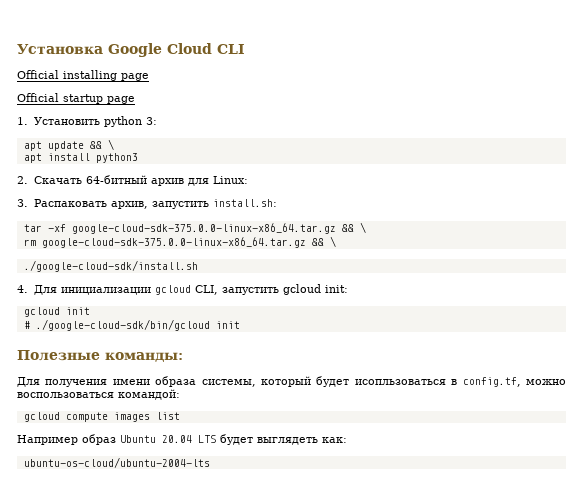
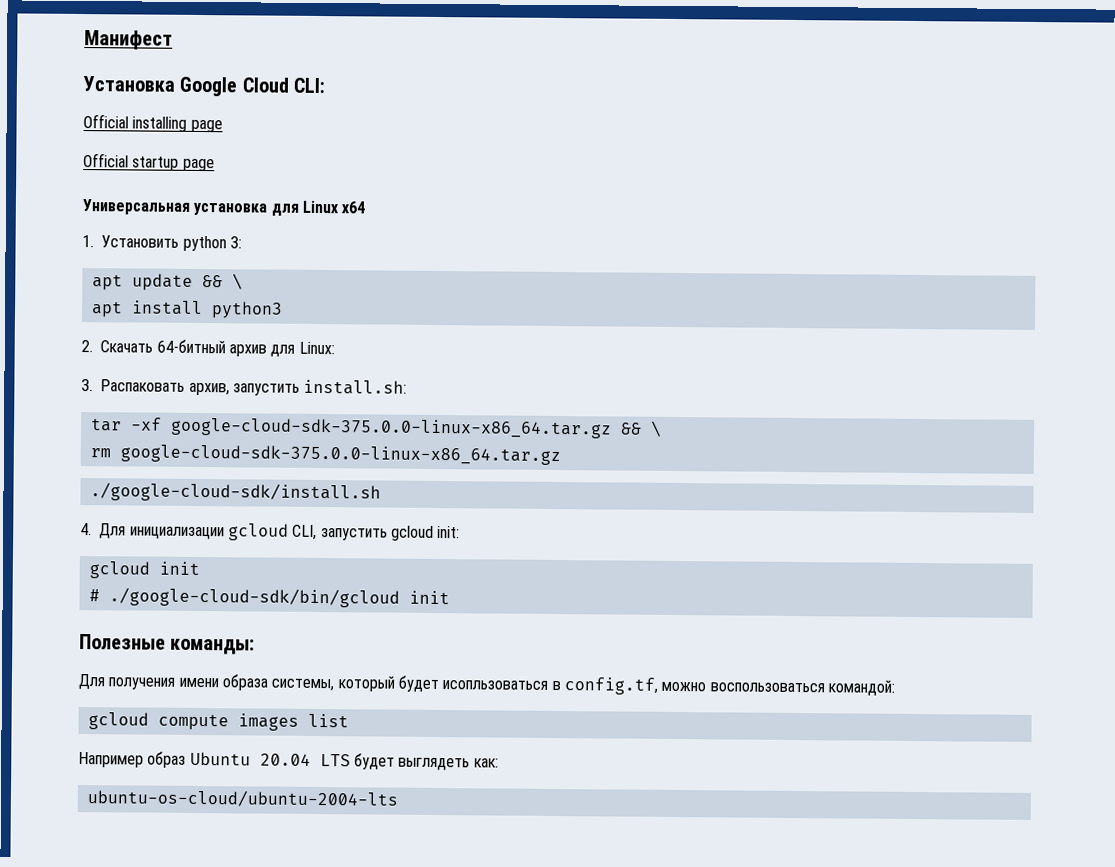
(17, 49) none -> [84,30,173,50] Манифест //
[217,44,245,54] CLI -> [293,77,326,94] CLI:
(135, 100) none -> [82,199,366,217] // Универсальная установка для Linux x64
[311,236,336,247] && \ -> (561, 455) none

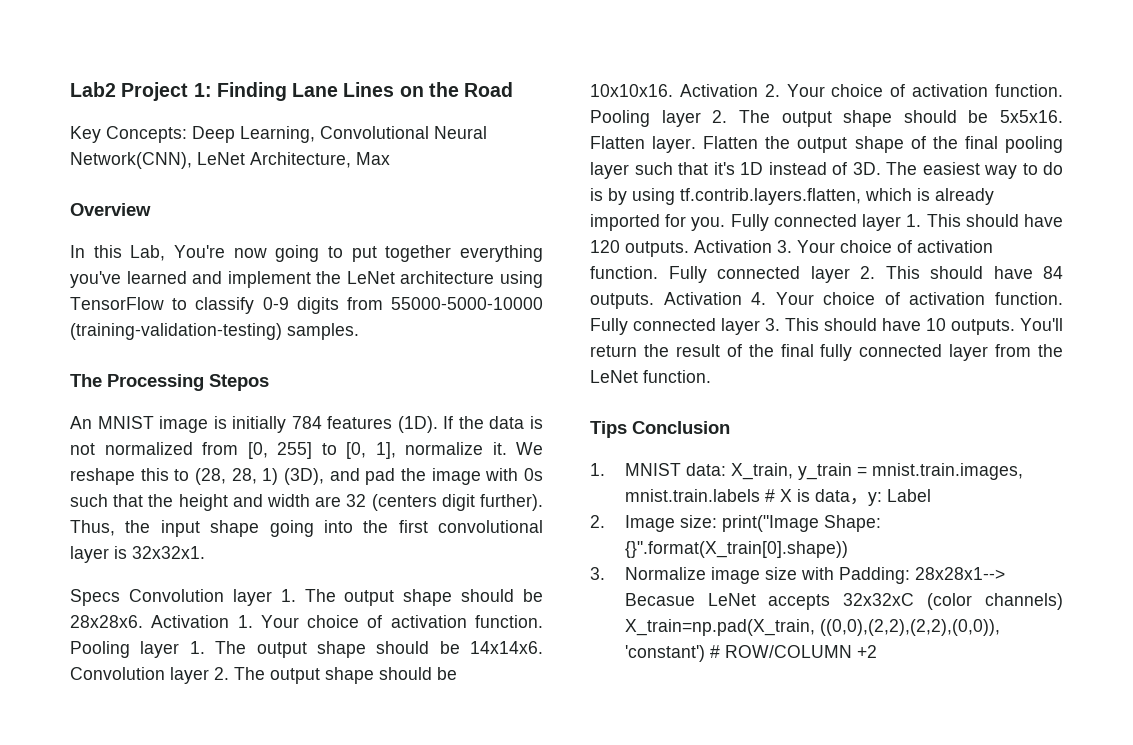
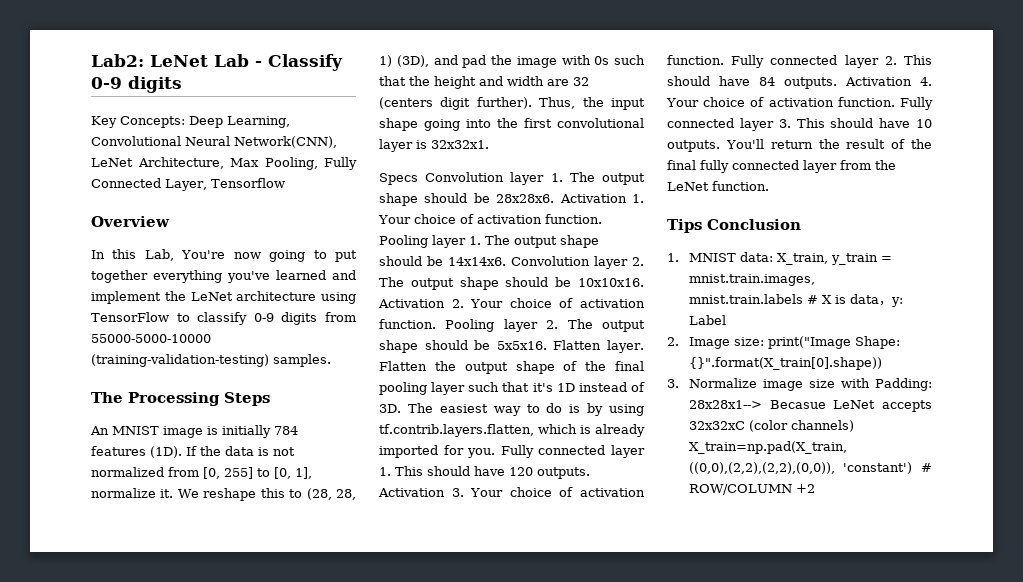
[70,82,514,101] Lab2 Project 1: Finding Lane Lines on the Road -> [91,54,343,71] [91,76,182,93] Lab2: LeNet Lab - Classify 0-9 digits
(390, 158) none -> [264,157,357,170] [91,178,285,191] Pooling, Fully Connected Layer, Tensorflow
[209,374,269,391] Stepos -> [224,392,270,406] Steps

○ ○ ○ ○ ○

Please go through the data above and copy each line that has the word "none".

(17, 49) none -> [84,30,173,50] Манифест //
(135, 100) none -> [82,199,366,217] // Универсальная установка для Linux x64
[311,236,336,247] && \ -> (561, 455) none
(390, 158) none -> [264,157,357,170] [91,178,285,191] Pooling, Fully Connected Layer, Tensorflow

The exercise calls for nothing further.